There is another aspect to this if you are dealing with multiple Linux systems. With repos you can have the repo for the software you need/want included in the image when you provision the systems and it is a simple command to install and/or update multiple systems. If you rely on individule rpm/deb files that you down load you have to distribute and install them which is a more cumbersome process. There are also repo managment tools like Spacewalk that allow you to configure the standard repos you want to use in your organization and have your linus systems pull from centralized system so you can keep the systems configured the same across the environment and only have to pull packages from the internet once.
The use case is very straight forward. RPM repositories are designed to make it possible to automatically update software WITHOUT user involvement. The solution that you all provide on your install page is a manual process that is only good for a onetime installs and does not deal with ongoing updates.

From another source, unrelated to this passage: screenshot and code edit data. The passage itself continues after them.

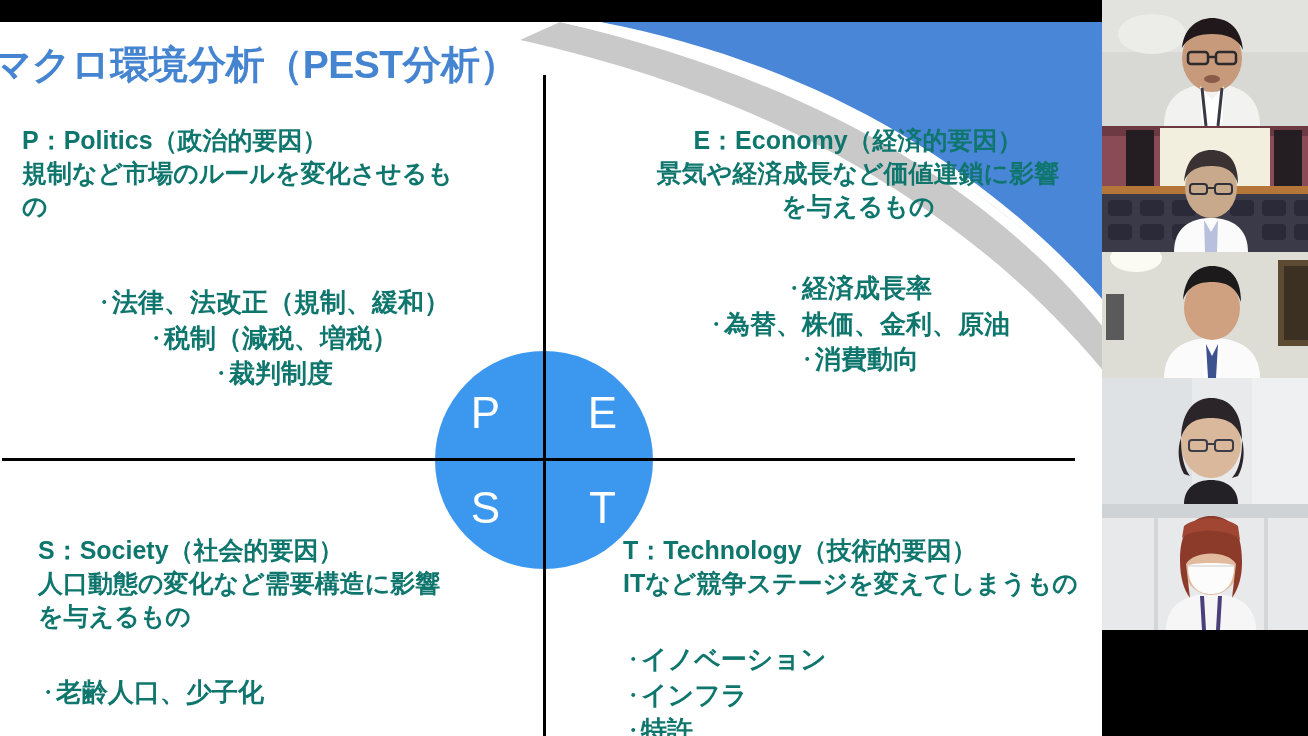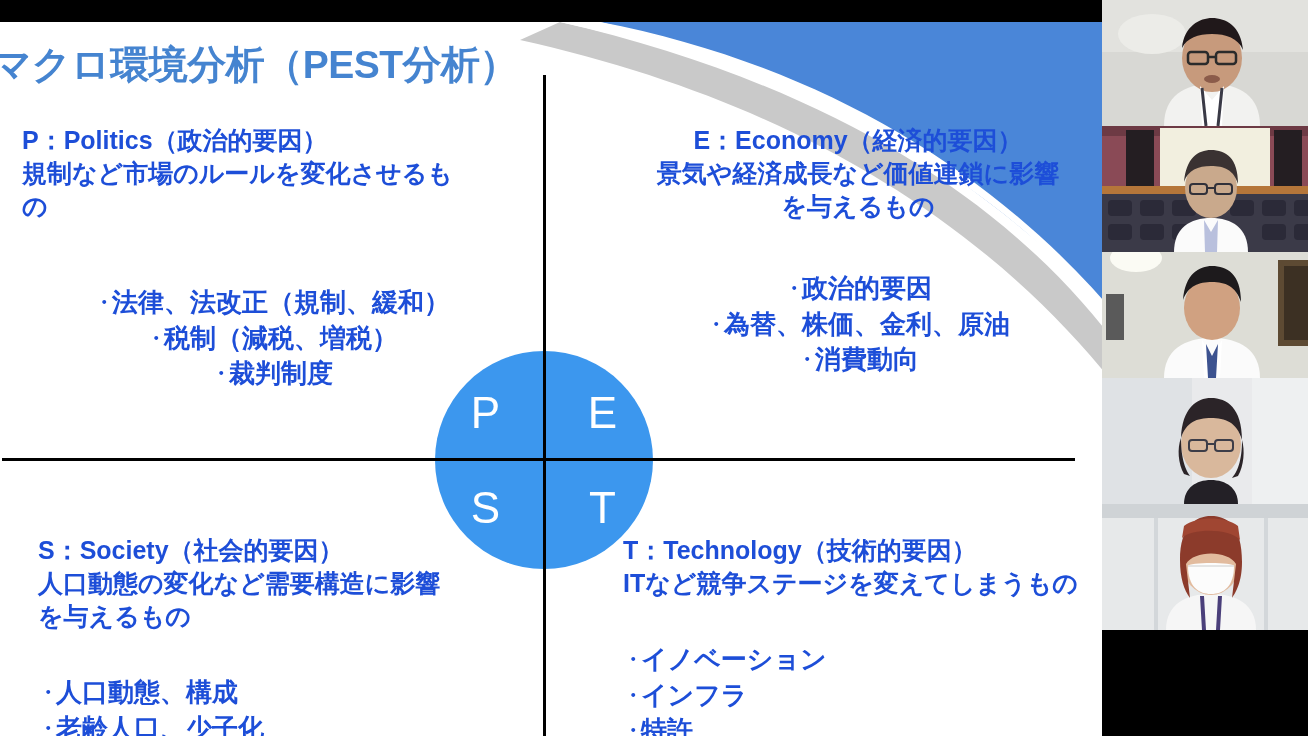--- a/index.html
+++ b/index.html
@@ -111,7 +111,7 @@
   
   .quad {
     position: absolute;
-    color: #1d4ed8;
+    color: #0f766e;
     font-weight: 700;
   }
   .quad .head {

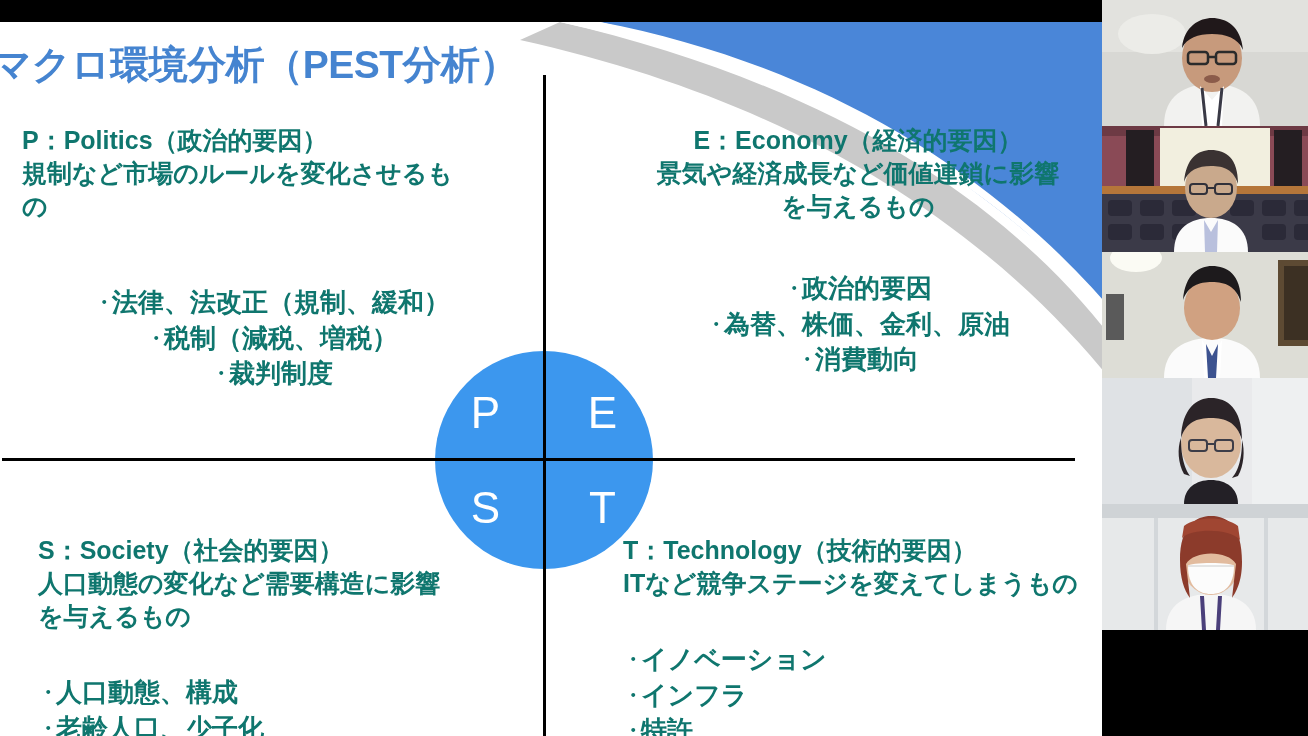--- a/index.html
+++ b/index.html
@@ -223,7 +223,7 @@
 景気や経済成長など価値連鎖に影響
 を与えるもの</div>
       <ul class="bullets">
-        <li>政治的要因</li>
+        <li>経済成長率</li>
         <li>為替、株価、金利、原油</li>
         <li>消費動向</li>
       </ul>

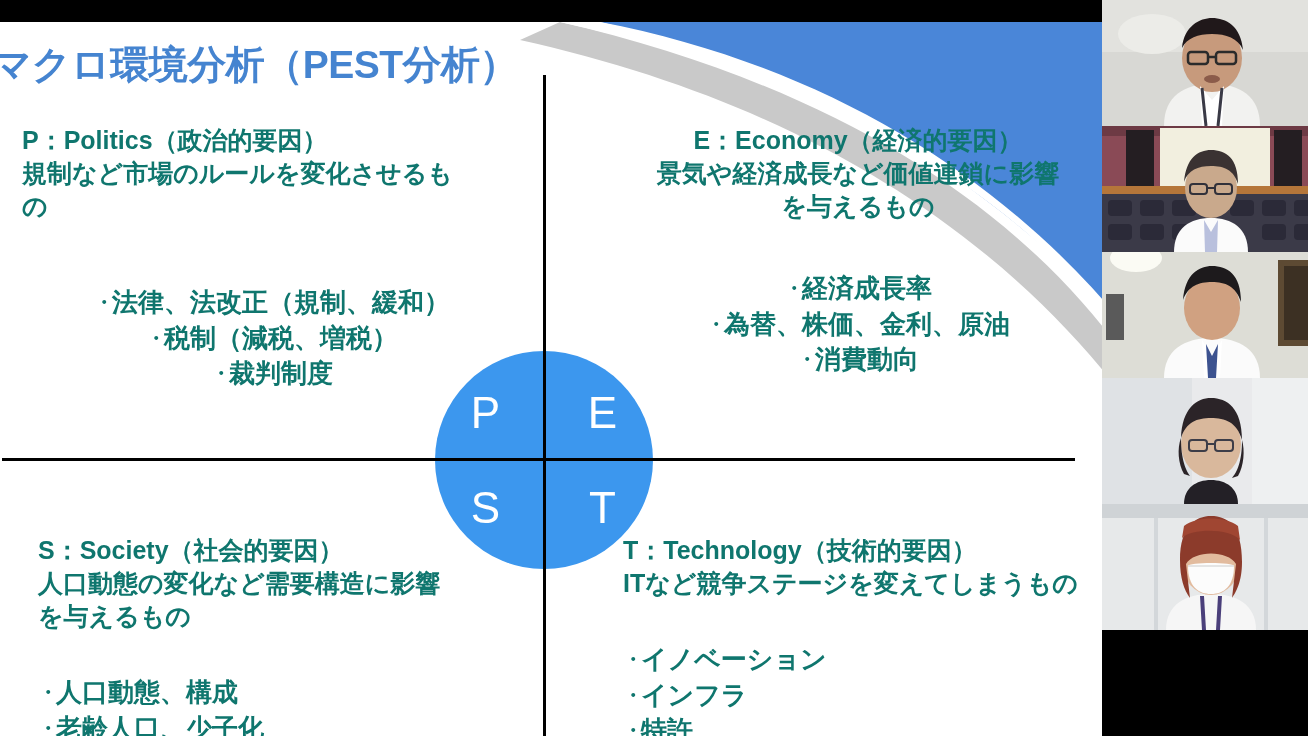--- a/index.html
+++ b/index.html
@@ -234,7 +234,6 @@
 人口動態の変化など需要構造に影響
 を与えるもの</div>
       <ul class="bullets">
-        <li>人口動態、構成</li>
         <li>老齢人口、少子化</li>
       </ul>
     </div>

It is probably worth noting that Fedora 28 is coming out in days, so you should honestly be adding packages for both Fedora 27 and Fedora 28.
It is possible that this may be as simple as linking the Fedora 27 and 28 directories in that repo to the Fedora 26 directory, until real packages can be built for each of those platforms.

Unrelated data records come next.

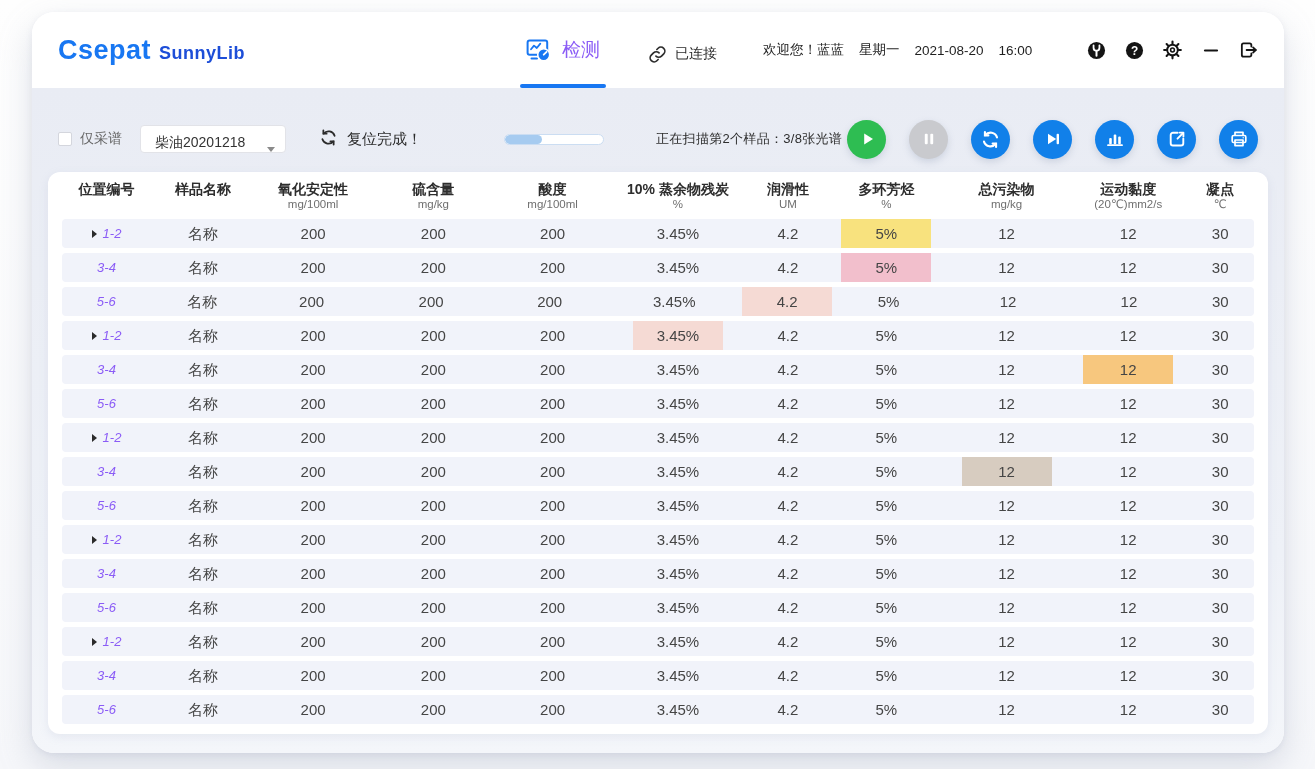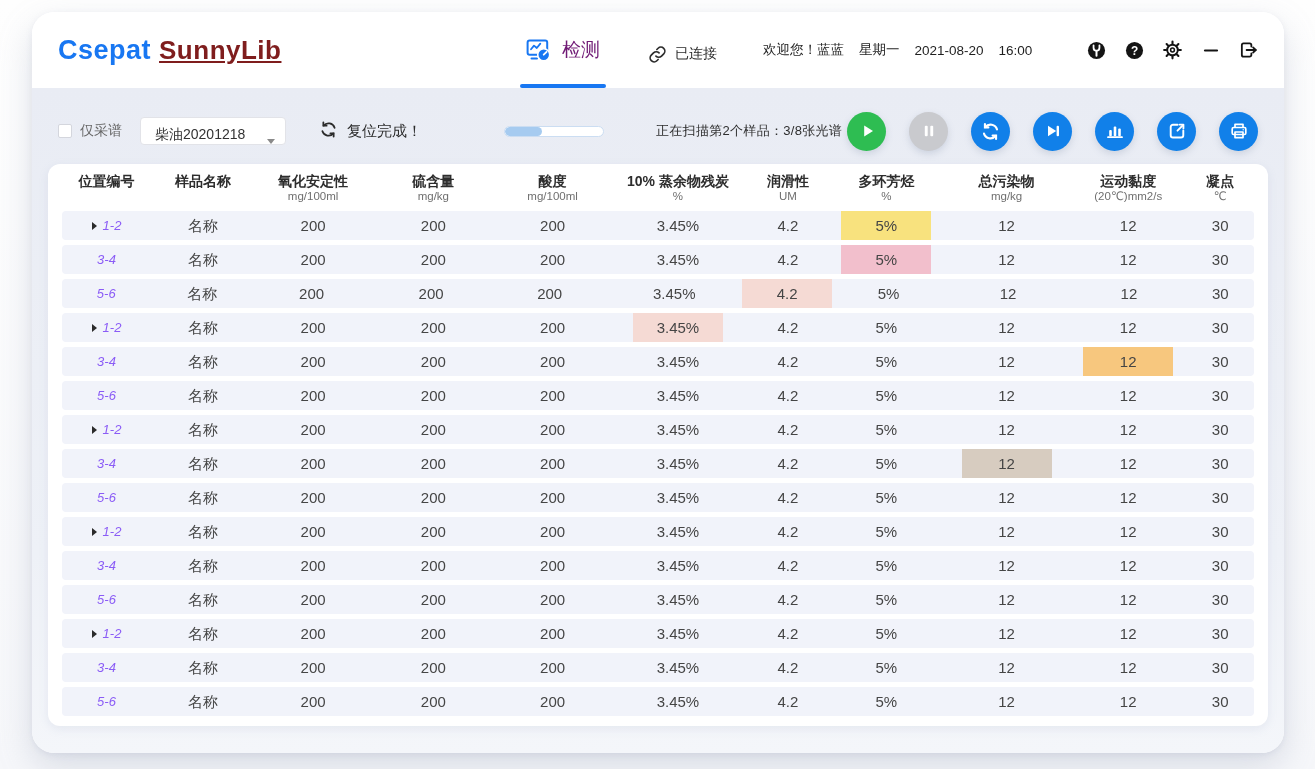--- a/index.html
+++ b/index.html
@@ -16,7 +16,7 @@
     padding:0 26px; background:#fff; border-radius:22px 22px 0 0; }
   .logo { display:flex; align-items:baseline; gap:8px; width:296px; }
   .logo-main { font-size:27px; font-weight:bold; color:#1877F2; letter-spacing:.5px; }
-  .logo-sub  { font-size:26px; font-weight:bold; color:#7f1d1d; letter-spacing:.5px;text-decoration:underline; }
+  .logo-sub  { font-size:18px; font-weight:bold; color:#1d4ed8; letter-spacing:.5px; }
 
   .tabs { display:flex; gap:58px; margin-left:172px; height:76px; }
   .tab { position:relative; display:flex; align-items:center; gap:10px;

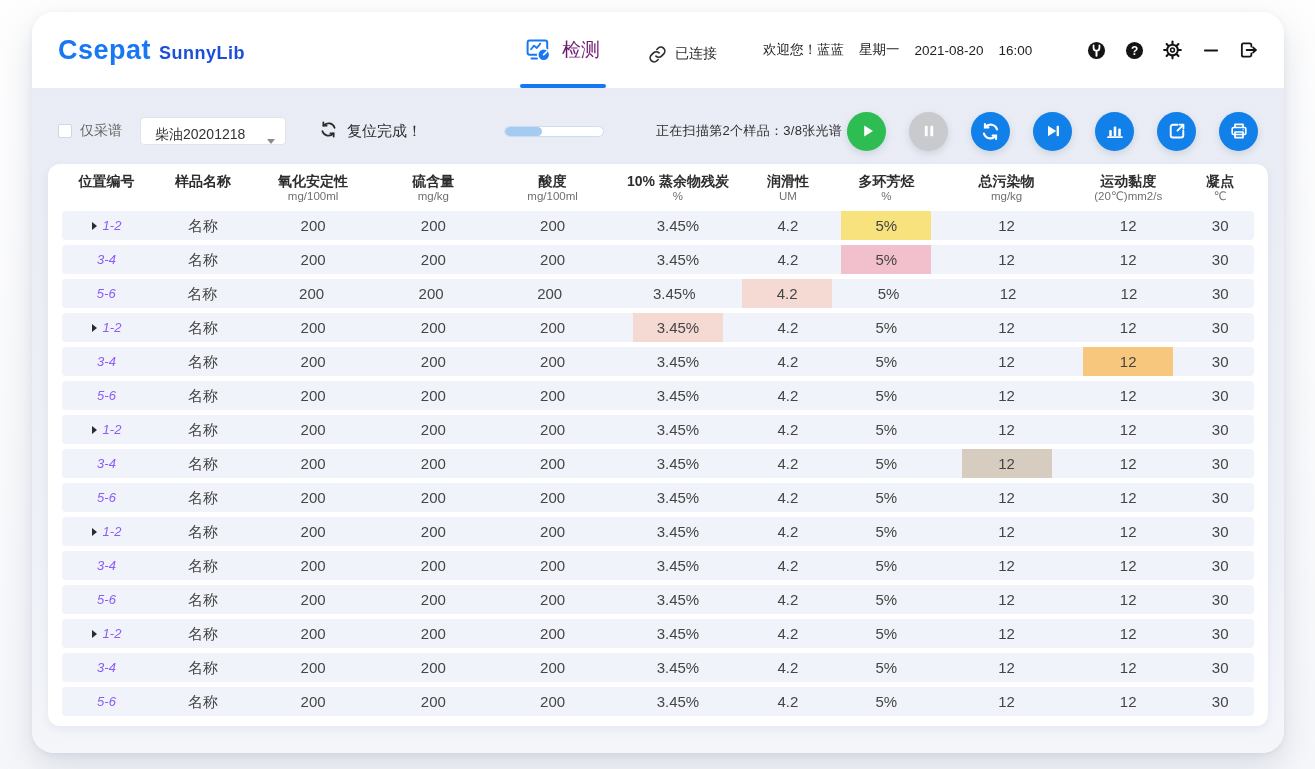--- a/index.html
+++ b/index.html
@@ -21,7 +21,7 @@
   .tabs { display:flex; gap:58px; margin-left:172px; height:76px; }
   .tab { position:relative; display:flex; align-items:center; gap:10px;
     font-size:19px; color:#9B9B9B; cursor:pointer; }
-  .tab.active { color:#701a75; }
+  .tab.active { color:#8b5cf6; }
   .tab.active::after { content:""; position:absolute; left:-6px; right:-6px; bottom:0;
     height:4px; border-radius:2px; background:#1877F2; }
   .tab svg { display:block; }

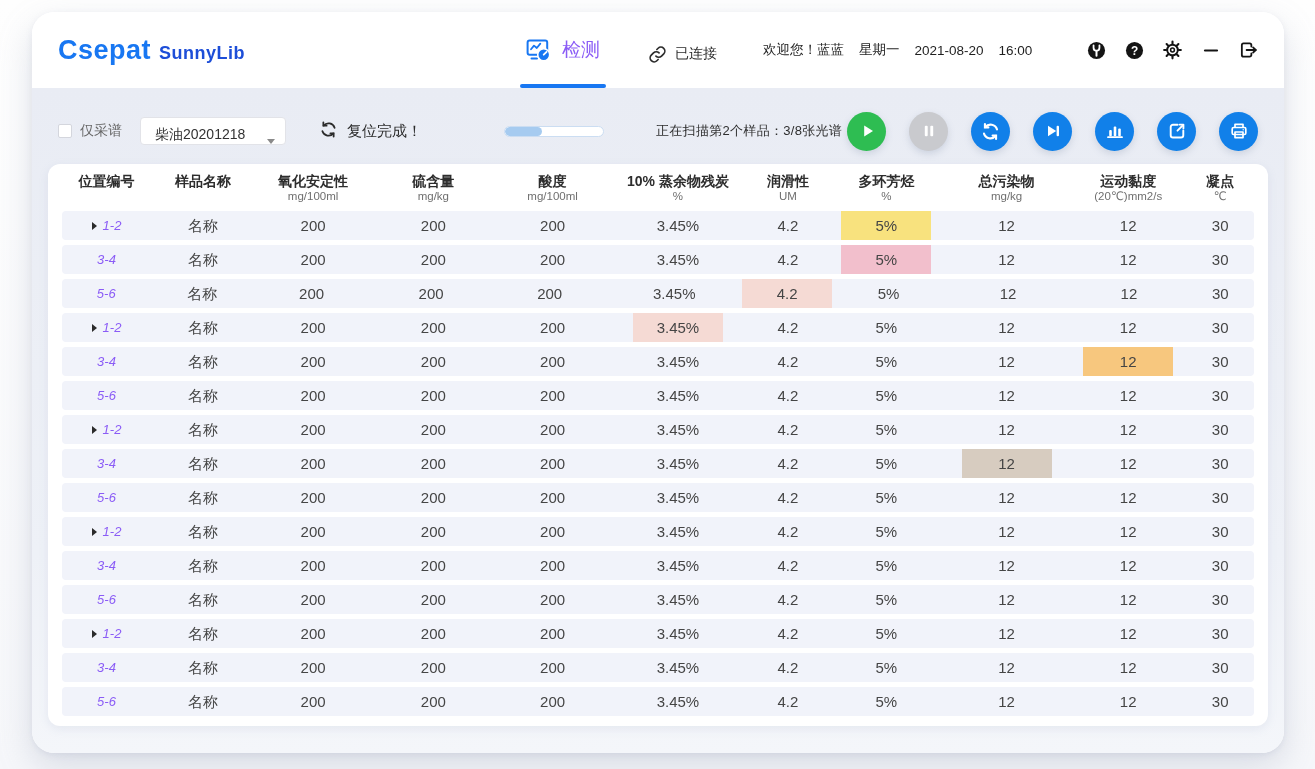--- a/index.html
+++ b/index.html
@@ -37,7 +37,7 @@
   
   .content { position:absolute; top:76px; bottom:0; left:0; right:0;
     background:linear-gradient(180deg,#E9ECF4 0%,#EEF1F7 70%,#F4F6FA 100%);
-    border-radius:0 0 22px 22px; padding:8px 16px; }
+    border-radius:0 0 22px 22px; padding:16px 16px; }
 
   
   .toolbar { display:flex; align-items:center; height:66px; padding:4px 10px 0; }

If you don't want to upgrade repositories every new version of Fedora, just change one line in the dropbox.repo file
[Dropbox] name=Dropbox Repository baseurl=http://linux.dropbox.com/fedora/$releasever/ gpgkey=https://linux.dropbox.com/fedora/rpm-public-key.asc
[Dropbox] name=Dropbox Repository baseurl=http://linux.dropbox.com/fedora/1.0/ gpgkey=https://linux.dropbox.com/fedora/rpm-public-key.asc
add new folder 1.0 in the repo directory and that will fix most of the users' problems. In case of some breaking change, just bump the version and we're done.
Using a single repo for all versions is not a good idea since Dropbox is not statically linked and is dependent on existing libraries that will likely change from version to version.
By hard coding the Fedora release version you are breaking the automatic method that the whole repo system is built on. In a single repo you can have multiple versions of the RPM which the packaging tool like dnf can select the once that fits the system it is being installed on. For example in the repo for Fedora 10 x86_64 there are:
So if you have something installed that requres librires that conflict with version 2015.10.28-1 of Dropbox but not ver 2015.02.12-1 dnf wil update you to 2015.02.12-1 and not 2015.10.28-1.
Thanks a lot for the information provided. Your input will definitely inform our considerations for the repo in https://linux.dropbox.com/fedora/ in the future.
Please continue to use the build available in https://www.dropbox.com/install-linux in the meantime. The Dropbox desktop application should be able to auto-update to newer versions by itself.
It's not just Fedora. Debian and Ubuntu also do not have folders for their most recent releases.
Even if the Dropbox client is able to self-update, that might not be an option for everybody. Not to mention that, at the very least, repositories should be created for newer releases of distributions.
Optimally, an updated version of the client should be kept on the repositories, even if it's the same one for every release of every distro.